- _WORK REQUIRED_
Using the string "with" as the key, pull each matching line out of the records below.

EXTRACTED INFORMATION Start Marker

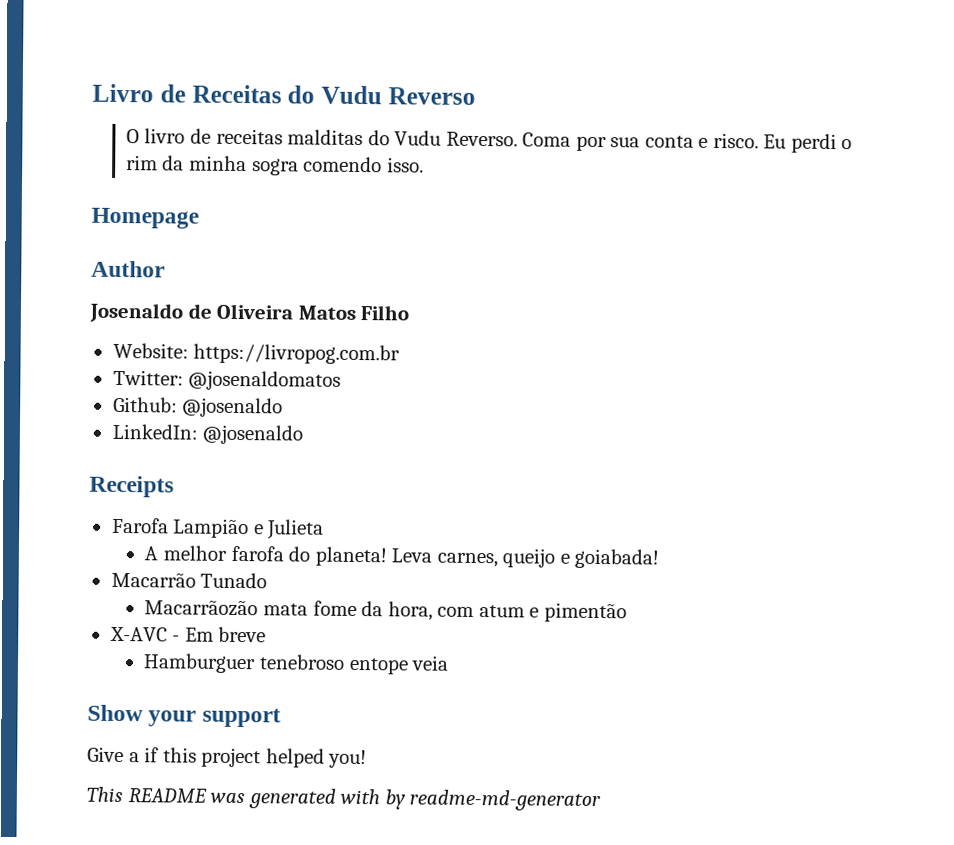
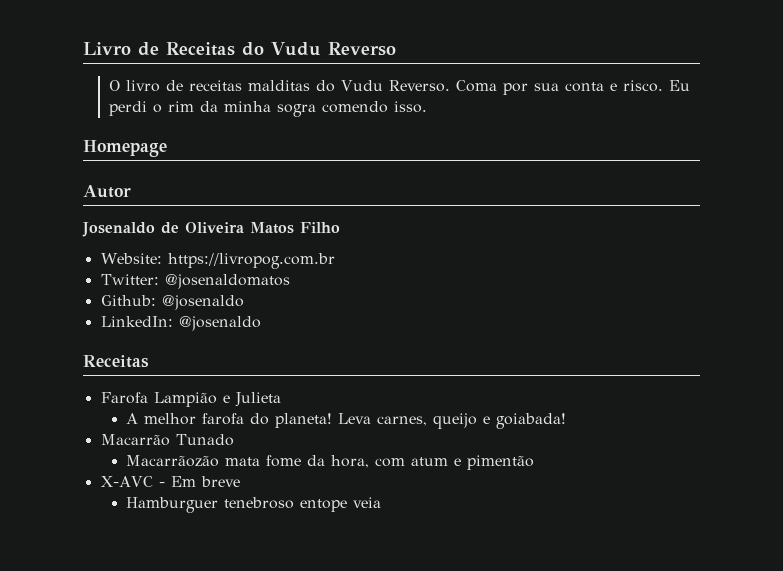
- Author
+ Autor
  LinkedIn: @josenaldo
- Receipts
+ Receitas
- Show your support
- Give a if this project helped you!
- This README was generated with by readme-md-generator

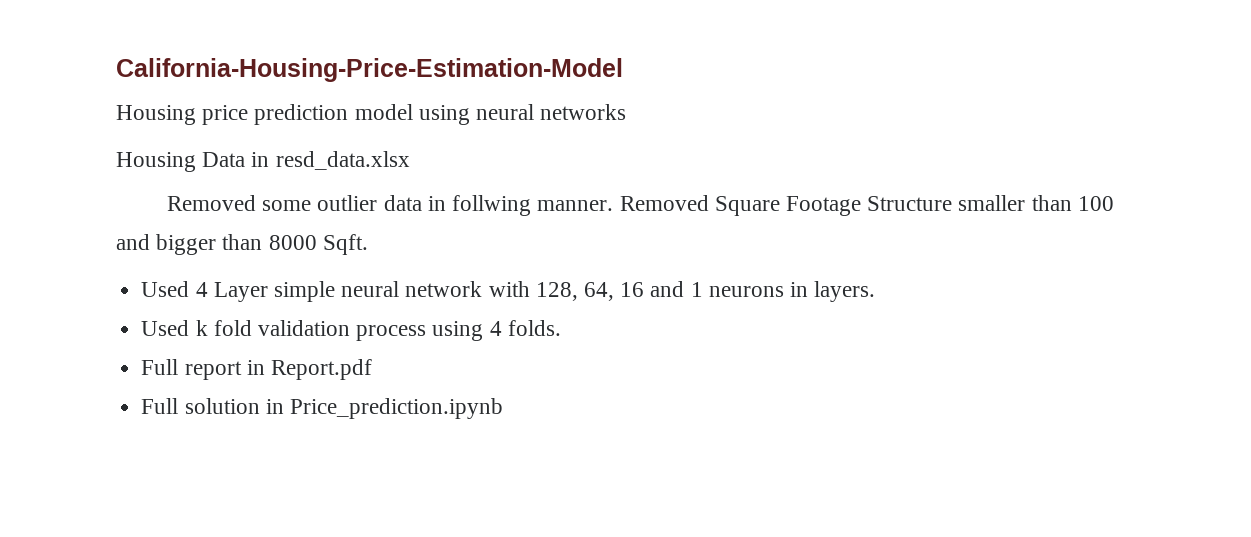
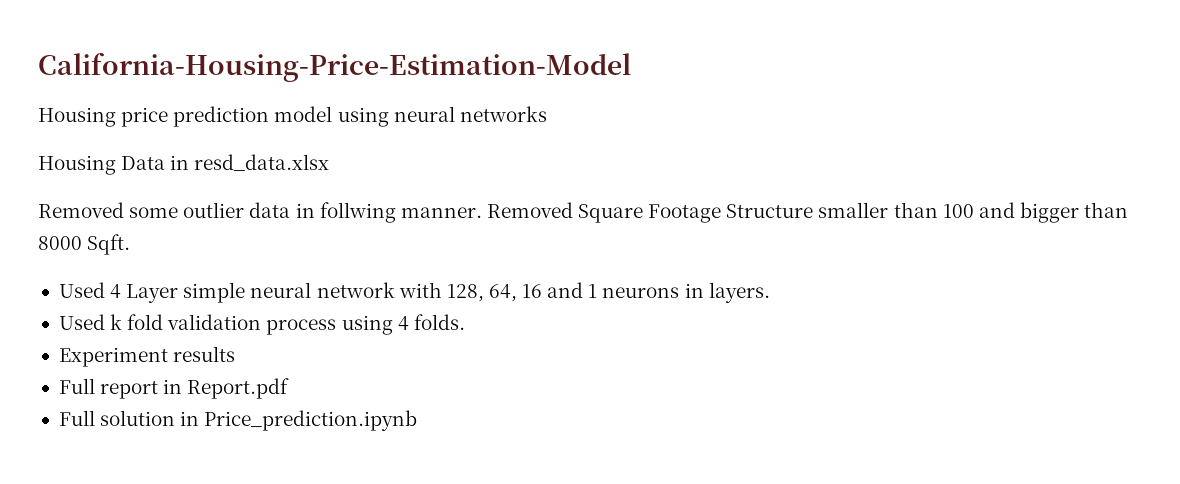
+ Experiment results

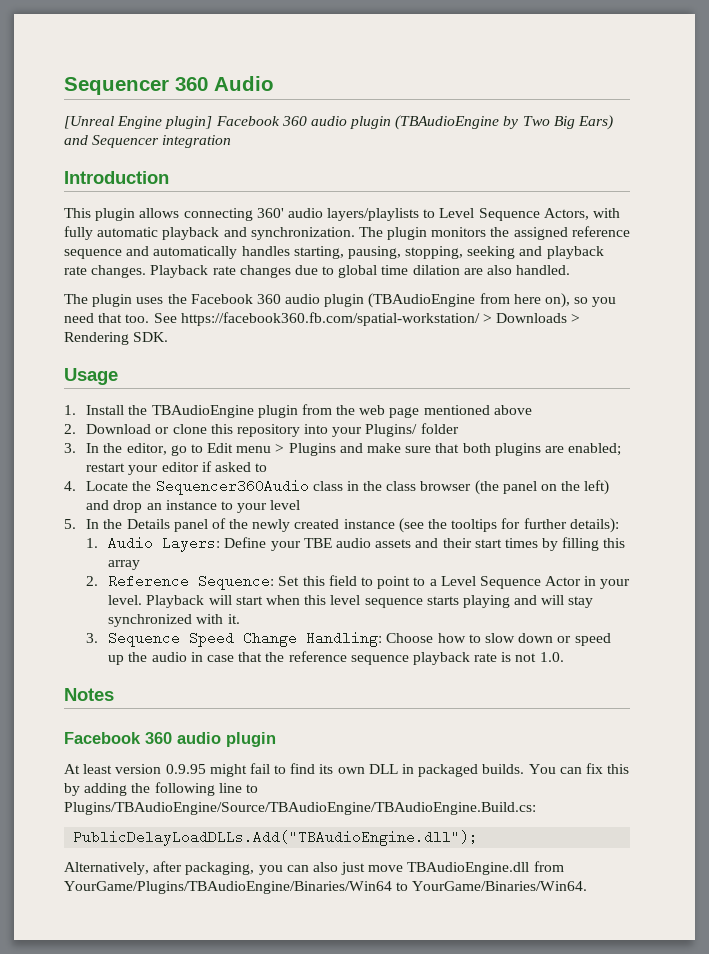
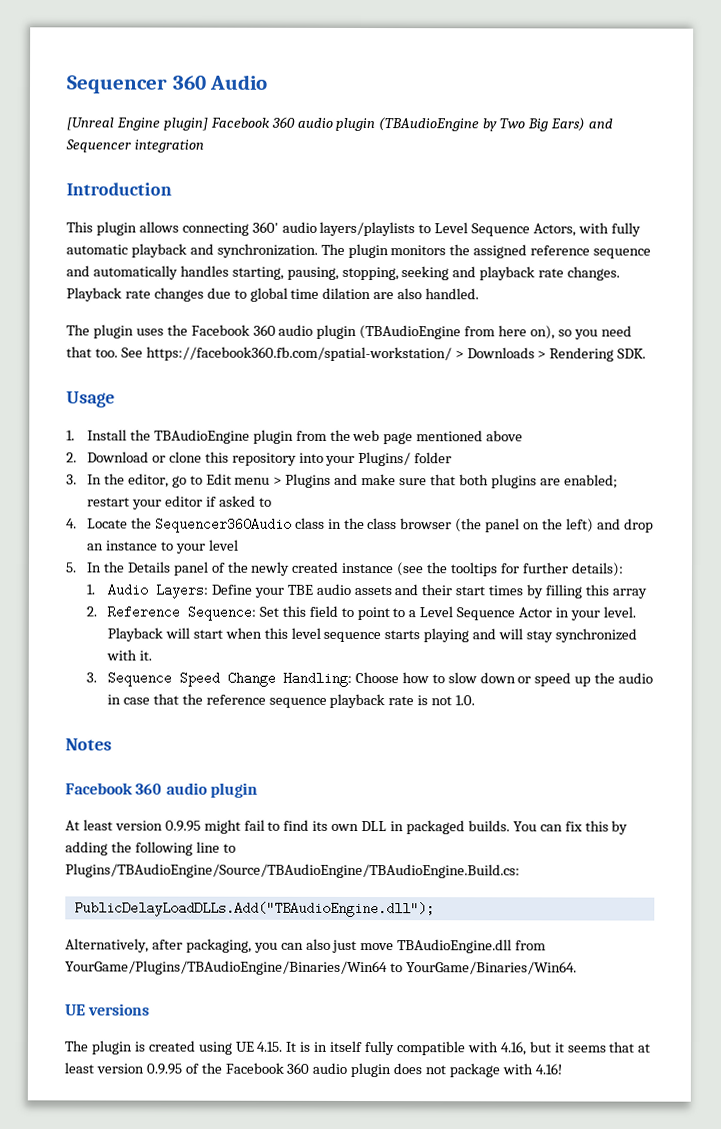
+ UE versions
+ The plugin is created using UE 4.15. It is in itself fully compatible with 4.16, but it seems that at least version 0.9.95 of the Facebook 360 audio plugin does not package with 4.16!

EXTRACTED INFORMATION End Marker

- _SOLVED EXERCISE_
- This README was generated with by readme-md-generator
+ The plugin is created using UE 4.15. It is in itself fully compatible with 4.16, but it seems that at least version 0.9.95 of the Facebook 360 audio plugin does not package with 4.16!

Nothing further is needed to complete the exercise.